**EXERCISE AIM**
From the line that includes "- Become a sponsor" to the last line of the records, inclusive, repeat each line exactly.

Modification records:
________________
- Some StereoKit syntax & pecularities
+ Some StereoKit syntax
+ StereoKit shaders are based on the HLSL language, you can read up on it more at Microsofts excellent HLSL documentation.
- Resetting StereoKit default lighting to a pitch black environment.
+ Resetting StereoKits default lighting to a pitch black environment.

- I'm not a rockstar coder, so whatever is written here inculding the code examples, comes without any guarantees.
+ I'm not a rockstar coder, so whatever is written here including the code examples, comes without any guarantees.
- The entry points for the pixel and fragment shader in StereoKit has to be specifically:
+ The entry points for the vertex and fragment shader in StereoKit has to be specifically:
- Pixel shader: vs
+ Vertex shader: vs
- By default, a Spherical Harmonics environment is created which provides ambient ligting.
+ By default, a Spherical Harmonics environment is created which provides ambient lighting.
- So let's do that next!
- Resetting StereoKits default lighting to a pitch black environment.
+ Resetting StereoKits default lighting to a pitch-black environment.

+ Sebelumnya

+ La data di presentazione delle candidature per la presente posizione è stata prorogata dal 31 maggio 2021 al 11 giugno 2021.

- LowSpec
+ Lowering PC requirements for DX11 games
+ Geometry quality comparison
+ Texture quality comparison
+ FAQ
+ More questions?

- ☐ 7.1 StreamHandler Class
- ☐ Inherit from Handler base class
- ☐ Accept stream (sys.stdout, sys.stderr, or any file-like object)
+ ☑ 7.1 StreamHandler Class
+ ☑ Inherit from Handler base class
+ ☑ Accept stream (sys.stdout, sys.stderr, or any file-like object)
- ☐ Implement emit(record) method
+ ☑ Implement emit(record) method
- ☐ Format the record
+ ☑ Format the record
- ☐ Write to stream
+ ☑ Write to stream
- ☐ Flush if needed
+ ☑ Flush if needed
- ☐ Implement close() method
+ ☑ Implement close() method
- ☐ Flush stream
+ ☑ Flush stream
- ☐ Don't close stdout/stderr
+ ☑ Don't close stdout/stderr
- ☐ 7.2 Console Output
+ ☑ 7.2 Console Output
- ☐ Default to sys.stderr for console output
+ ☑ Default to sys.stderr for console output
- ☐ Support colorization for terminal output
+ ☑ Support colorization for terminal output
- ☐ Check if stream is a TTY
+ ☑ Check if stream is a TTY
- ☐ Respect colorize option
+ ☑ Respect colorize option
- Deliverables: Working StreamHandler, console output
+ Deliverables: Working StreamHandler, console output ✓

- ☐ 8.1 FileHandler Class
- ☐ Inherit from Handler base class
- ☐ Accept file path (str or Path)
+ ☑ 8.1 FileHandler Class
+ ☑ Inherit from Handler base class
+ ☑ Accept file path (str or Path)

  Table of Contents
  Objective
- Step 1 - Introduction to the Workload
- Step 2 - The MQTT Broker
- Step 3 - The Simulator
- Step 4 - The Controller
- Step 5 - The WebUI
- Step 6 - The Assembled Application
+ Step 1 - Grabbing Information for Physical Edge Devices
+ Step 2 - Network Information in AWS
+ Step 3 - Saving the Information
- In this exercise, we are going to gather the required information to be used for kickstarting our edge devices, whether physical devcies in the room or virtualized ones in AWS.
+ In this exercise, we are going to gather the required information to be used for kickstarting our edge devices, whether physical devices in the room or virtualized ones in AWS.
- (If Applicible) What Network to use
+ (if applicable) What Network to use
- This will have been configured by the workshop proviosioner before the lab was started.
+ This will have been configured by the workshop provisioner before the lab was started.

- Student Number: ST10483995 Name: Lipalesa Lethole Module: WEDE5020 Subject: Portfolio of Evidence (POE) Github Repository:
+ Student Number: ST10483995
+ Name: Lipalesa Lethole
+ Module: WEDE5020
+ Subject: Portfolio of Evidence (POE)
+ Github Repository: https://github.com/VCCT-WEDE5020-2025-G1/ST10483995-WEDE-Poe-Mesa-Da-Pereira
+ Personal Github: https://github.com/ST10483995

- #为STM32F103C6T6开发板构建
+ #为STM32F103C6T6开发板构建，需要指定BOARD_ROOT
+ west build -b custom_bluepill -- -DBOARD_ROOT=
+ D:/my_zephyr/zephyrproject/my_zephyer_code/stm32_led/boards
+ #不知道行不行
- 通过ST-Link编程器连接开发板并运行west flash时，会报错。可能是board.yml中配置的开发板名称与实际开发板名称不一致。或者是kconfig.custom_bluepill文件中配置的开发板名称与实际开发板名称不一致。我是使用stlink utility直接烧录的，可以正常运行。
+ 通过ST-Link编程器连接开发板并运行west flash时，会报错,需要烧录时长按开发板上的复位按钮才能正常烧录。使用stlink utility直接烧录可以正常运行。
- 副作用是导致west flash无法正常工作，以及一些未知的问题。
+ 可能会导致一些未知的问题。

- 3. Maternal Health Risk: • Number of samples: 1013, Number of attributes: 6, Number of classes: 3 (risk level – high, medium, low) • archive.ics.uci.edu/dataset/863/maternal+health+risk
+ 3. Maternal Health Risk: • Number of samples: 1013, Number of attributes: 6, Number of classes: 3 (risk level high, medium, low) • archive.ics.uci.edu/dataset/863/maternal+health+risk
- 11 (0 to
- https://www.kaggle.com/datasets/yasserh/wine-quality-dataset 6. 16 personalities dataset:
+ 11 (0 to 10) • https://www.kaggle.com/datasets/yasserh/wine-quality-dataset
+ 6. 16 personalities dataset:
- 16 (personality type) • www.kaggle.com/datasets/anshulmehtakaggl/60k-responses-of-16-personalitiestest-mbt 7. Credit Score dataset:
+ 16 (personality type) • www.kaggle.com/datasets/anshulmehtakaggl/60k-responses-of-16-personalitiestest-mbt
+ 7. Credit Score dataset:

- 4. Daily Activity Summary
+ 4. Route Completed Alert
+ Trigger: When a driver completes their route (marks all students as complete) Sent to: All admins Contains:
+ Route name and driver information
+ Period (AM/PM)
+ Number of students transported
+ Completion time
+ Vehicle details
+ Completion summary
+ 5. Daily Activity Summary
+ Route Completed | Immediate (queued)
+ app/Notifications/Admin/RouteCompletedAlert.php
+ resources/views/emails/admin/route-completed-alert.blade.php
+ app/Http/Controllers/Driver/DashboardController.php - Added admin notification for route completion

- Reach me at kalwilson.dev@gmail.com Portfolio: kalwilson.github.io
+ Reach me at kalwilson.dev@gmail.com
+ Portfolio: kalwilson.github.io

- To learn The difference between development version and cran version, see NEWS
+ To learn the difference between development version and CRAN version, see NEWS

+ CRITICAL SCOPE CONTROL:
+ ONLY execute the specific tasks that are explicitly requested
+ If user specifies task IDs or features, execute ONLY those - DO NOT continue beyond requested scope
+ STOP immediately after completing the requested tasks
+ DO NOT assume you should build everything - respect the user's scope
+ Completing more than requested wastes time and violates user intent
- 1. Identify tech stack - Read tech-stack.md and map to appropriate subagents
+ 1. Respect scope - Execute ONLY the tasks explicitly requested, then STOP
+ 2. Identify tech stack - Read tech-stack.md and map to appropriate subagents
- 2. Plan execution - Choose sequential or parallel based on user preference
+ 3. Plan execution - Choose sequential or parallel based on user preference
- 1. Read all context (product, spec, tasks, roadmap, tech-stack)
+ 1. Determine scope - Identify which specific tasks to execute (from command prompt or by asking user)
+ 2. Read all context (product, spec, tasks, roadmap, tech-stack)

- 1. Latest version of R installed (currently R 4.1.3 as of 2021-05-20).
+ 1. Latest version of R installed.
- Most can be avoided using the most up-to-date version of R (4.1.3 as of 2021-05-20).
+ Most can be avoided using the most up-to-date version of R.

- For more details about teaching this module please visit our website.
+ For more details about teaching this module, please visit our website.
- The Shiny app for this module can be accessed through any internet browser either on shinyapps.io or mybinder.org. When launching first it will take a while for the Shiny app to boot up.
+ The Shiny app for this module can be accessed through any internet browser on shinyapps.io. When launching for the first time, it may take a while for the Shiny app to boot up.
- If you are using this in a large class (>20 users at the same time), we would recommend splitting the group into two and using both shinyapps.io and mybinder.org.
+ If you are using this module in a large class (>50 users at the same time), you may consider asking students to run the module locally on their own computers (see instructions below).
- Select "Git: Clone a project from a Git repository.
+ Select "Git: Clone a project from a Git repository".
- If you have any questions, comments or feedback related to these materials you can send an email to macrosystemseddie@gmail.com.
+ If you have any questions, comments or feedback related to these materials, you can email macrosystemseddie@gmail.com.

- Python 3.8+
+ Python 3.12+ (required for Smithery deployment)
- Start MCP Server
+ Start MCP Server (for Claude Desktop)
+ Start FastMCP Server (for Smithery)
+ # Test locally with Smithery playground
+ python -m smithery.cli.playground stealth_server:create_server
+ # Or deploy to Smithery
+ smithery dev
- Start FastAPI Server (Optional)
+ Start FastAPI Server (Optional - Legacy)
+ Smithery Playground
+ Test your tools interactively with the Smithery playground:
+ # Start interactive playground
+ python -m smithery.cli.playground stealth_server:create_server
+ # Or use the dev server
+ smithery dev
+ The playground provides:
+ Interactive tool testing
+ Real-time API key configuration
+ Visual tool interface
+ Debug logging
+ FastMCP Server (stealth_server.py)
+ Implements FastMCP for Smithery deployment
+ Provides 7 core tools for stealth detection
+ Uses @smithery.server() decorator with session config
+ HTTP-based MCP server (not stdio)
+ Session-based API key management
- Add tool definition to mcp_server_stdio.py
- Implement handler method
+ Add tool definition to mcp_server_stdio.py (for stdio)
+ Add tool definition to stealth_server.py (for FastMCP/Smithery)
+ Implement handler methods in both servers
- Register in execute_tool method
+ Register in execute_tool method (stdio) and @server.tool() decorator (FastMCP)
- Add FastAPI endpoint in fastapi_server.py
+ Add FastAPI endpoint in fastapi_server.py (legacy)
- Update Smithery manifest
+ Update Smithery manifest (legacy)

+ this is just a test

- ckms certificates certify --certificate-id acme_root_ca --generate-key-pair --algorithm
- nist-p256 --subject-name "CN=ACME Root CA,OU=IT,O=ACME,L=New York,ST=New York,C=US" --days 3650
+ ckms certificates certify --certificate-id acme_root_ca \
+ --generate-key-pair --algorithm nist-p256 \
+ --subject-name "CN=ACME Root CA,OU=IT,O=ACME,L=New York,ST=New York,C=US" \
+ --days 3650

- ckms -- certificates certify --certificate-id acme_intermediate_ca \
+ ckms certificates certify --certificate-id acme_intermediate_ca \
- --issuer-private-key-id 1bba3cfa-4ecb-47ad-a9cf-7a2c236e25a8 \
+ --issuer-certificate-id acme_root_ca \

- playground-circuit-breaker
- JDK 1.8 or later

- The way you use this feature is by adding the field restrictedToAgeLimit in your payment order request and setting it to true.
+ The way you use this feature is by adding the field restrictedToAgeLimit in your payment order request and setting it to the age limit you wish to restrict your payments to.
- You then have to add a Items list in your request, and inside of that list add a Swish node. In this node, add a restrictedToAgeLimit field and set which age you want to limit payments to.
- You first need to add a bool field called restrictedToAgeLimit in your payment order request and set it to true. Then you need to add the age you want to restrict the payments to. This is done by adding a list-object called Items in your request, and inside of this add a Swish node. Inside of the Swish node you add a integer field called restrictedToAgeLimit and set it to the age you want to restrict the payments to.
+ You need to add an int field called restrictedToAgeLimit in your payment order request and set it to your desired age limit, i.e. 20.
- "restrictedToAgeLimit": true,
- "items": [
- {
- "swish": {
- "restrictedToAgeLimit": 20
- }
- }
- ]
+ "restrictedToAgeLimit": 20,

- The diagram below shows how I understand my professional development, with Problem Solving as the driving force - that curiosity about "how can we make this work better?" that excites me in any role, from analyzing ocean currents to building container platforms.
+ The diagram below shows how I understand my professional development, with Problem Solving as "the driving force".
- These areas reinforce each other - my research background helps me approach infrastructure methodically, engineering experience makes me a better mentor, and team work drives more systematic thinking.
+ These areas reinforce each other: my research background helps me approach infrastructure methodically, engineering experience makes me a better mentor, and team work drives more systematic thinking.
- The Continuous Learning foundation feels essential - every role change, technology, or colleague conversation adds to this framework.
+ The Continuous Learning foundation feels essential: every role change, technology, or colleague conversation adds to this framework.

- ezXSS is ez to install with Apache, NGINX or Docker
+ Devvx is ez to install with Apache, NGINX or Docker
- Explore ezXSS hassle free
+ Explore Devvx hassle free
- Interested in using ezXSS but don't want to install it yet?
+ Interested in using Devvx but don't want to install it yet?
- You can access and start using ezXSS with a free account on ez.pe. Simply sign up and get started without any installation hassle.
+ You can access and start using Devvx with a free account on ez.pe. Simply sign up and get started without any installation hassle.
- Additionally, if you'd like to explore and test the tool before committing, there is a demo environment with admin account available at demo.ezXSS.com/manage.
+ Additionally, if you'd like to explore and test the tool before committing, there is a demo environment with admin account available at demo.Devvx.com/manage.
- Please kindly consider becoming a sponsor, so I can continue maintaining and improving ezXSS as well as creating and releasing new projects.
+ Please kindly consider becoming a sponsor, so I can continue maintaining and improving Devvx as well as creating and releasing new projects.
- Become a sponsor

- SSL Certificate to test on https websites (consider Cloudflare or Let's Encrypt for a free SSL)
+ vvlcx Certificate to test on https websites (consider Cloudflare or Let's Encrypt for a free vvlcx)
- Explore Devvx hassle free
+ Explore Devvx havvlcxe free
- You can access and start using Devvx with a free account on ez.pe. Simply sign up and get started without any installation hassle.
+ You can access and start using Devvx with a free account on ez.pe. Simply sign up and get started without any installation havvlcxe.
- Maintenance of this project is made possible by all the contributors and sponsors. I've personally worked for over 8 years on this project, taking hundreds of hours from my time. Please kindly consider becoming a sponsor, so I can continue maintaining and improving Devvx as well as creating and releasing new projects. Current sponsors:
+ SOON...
________________
**RESULT BELOW**
- Become a sponsor

- SSL Certificate to test on https websites (consider Cloudflare or Let's Encrypt for a free SSL)
+ vvlcx Certificate to test on https websites (consider Cloudflare or Let's Encrypt for a free vvlcx)
- Explore Devvx hassle free
+ Explore Devvx havvlcxe free
- You can access and start using Devvx with a free account on ez.pe. Simply sign up and get started without any installation hassle.
+ You can access and start using Devvx with a free account on ez.pe. Simply sign up and get started without any installation havvlcxe.
- Maintenance of this project is made possible by all the contributors and sponsors. I've personally worked for over 8 years on this project, taking hundreds of hours from my time. Please kindly consider becoming a sponsor, so I can continue maintaining and improving Devvx as well as creating and releasing new projects. Current sponsors:
+ SOON...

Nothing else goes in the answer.